Simulation of the system where maximum number of infected livestock \(I_2\) is selected at each point of the ranges of the number of bites an Aedes mosquito would want to bite an animal \(\sigma _1\), ticks attachment rate \(\alpha\) and the ticks detachment rate \(\delta\). a–c illustrate the changes in the local maximums of the state variable \((I_2)\) with respect to model parameters \(\sigma _1,\alpha\) and \(\delta\). d The contour plot of max\((I_2)\) in the \((\delta ,\alpha )\) plane

The maximum density of infected livestock increases with any increment in the number of bites an Aedes mosquito would bite a host and with the rate at which ticks attach to a host (see Fig. 5a, b); however, it decreases exponentially with an increase in the rate at which ticks detach from a host (Fig. 5c). In Fig. 5d we observe that even at very low values of ticks attachment rate, the maximum number of infected hosts will rise to very high values. This suggests that any amount of time ticks spend on the host represents a high risk factor in the transmission of RVF. In addition we observe that there should be a balance between the attachment and the detachment rates for the disease to persist.
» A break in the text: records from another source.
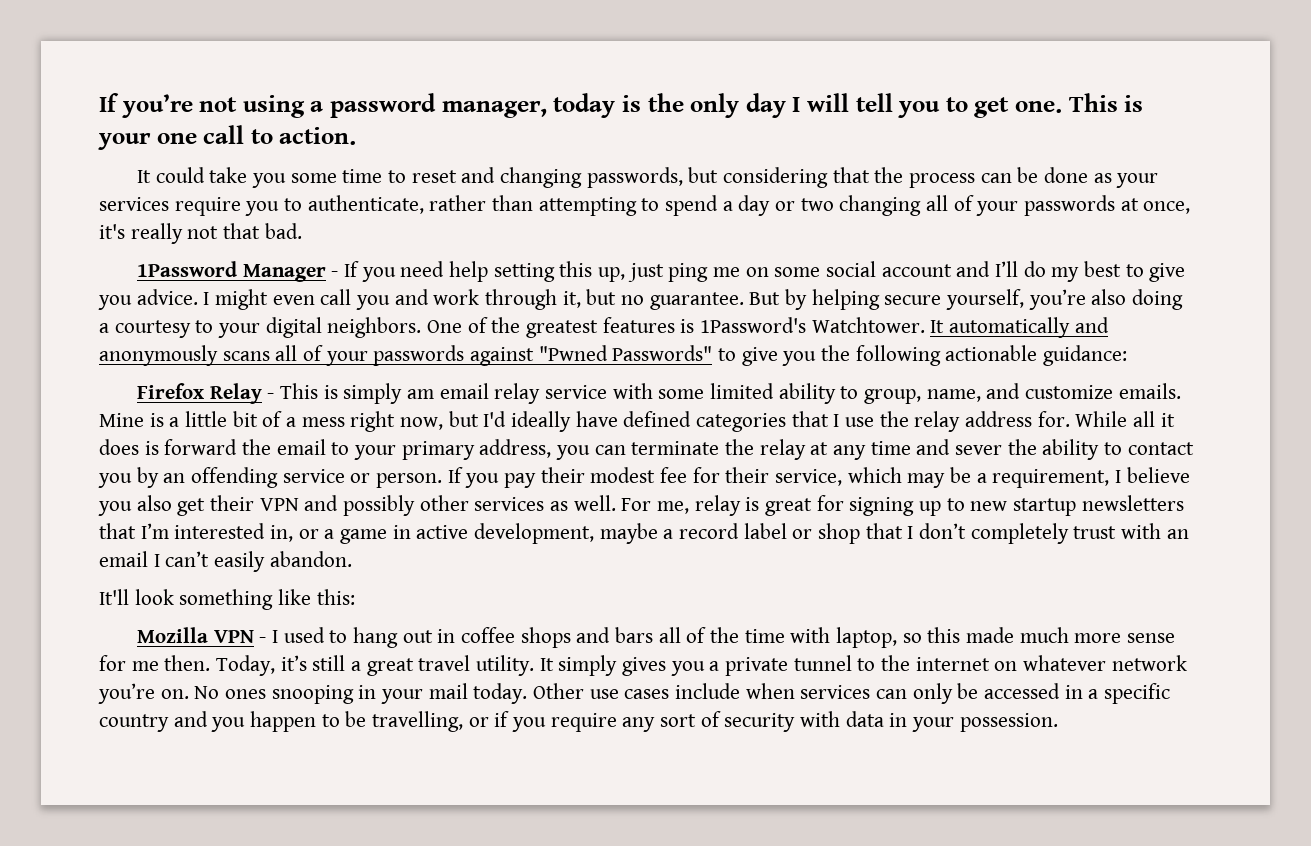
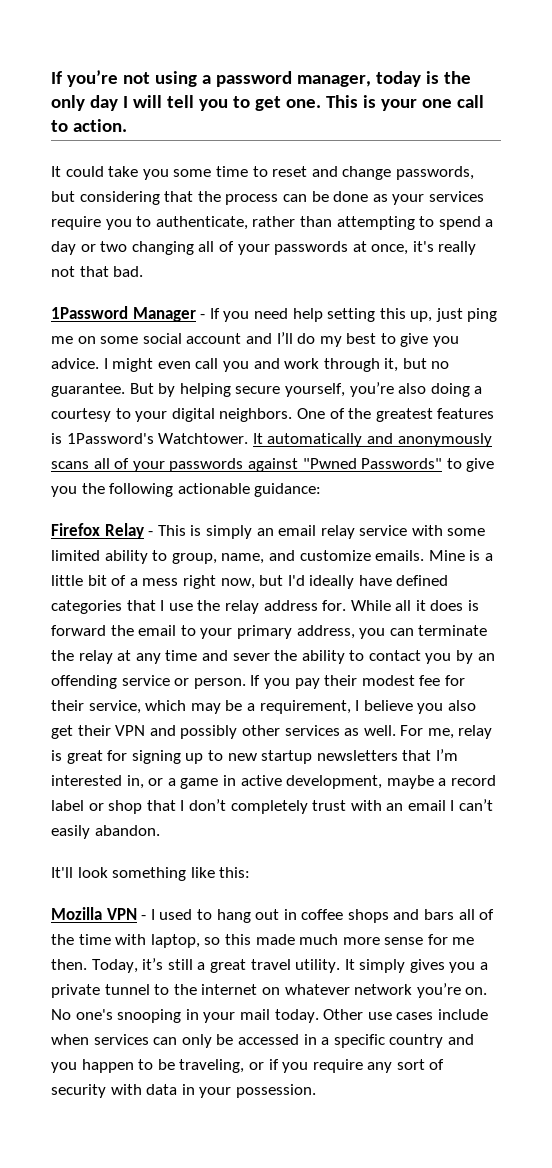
- It could take you some time to reset and changing passwords, but considering that the process can be done as your services require you to authenticate, rather than attempting to spend a day or two changing all of your passwords at once, it's really not that bad.
+ It could take you some time to reset and change passwords, but considering that the process can be done as your services require you to authenticate, rather than attempting to spend a day or two changing all of your passwords at once, it's really not that bad.
- Firefox Relay - This is simply am email relay service with some limited ability to group, name, and customize emails.
+ Firefox Relay - This is simply an email relay service with some limited ability to group, name, and customize emails.
- No ones snooping in your mail today.
+ No one's snooping in your mail today.
- Other use cases include when services can only be accessed in a specific country and you happen to be travelling, or if you require any sort of security with data in your possession.
+ Other use cases include when services can only be accessed in a specific country and you happen to be traveling, or if you require any sort of security with data in your possession.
This finding further confirms the analytical results in Sect. 3.1 obtained from Eq. (16) which says that persistence of ticks on the host population is subject to the condition \(\alpha >\delta\). Although this result is a direct consequence of the model structure, its underlying form of tick-host force of infection does not affect the results rather the ticks questing behaviour.

Furthermore, we compute sensitivity indices for some chosen parameters previously identified to contribute to the basic reproductive number variability. Thus we derive an analytical expression for each \(R_0\) sensitivity index based on the concept of the normalized sensitivity index (Samsuzzoha et al. 2013; Chitnis et al. 2013), given by

$$\begin{aligned} \Upsilon _{\psi }^{R_0}=\frac{\partial R_0}{\partial \psi }\frac{ \psi }{ R_0} \end{aligned}$$

for any parameter \(\psi\).

Fig. 6

Left This shows \(R_0\) as a function of the number of times an Aedes mosquito would want to bite an animal, \(\sigma _1\) and the ticks attachment rate, \(\alpha\). The curves are contours in the \((\sigma _1,\alpha )\) plane along which \(R_0\) at early stage of disease following an introduction of a single infectious animal or vector (mosquito or tick), is constant. Right Sensitivity indices of the model outcome \(R_0\) with respect to some model parameters

The sensitivity index results [see Fig. 6 (right)] agree strongly with the above uncertainty analysis. Increasing transmission rates of infection from livestock to ticks \(\beta _{t2}\) and from ticks to livestock \(\beta _{2t}\), and initial number of susceptible livestock, \(S_2^0\), increases the basic reproductive number, \(R_0\). While decreasing livestock recovery and disease-induced death rates as well as ticks death rate increase \(R_0\). The former results from the fact that ticks may die before transmitting the infection, thereby reducing \(R_0\).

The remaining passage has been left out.